_Exercise brief_. Each line from the one containing "21 | ToTFemales: 54 -> 59" through the end of the entries below must be output exactly; no other line belongs.

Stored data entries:
□ □ □ □ □

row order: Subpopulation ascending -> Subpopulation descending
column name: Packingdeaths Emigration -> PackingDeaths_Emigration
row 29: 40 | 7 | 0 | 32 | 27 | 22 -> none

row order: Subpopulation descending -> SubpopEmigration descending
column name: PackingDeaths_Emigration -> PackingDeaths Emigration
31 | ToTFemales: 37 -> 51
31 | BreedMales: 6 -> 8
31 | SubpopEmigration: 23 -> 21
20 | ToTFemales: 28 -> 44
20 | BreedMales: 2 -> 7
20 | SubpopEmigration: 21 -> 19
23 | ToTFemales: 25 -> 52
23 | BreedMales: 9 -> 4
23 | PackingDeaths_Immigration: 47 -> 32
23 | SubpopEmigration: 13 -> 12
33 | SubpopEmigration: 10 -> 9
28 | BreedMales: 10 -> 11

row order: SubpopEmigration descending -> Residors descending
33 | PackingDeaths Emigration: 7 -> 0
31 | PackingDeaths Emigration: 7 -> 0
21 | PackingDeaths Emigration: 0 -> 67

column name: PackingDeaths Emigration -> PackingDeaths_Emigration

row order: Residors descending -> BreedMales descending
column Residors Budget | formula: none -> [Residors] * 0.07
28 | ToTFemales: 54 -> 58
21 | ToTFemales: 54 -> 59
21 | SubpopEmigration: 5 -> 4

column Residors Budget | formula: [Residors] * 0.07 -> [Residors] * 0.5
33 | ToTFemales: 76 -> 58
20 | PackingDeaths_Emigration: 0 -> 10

□ □ □ □ □

_Exercise response_.
21 | ToTFemales: 54 -> 59
21 | SubpopEmigration: 5 -> 4

column Residors Budget | formula: [Residors] * 0.07 -> [Residors] * 0.5
33 | ToTFemales: 76 -> 58
20 | PackingDeaths_Emigration: 0 -> 10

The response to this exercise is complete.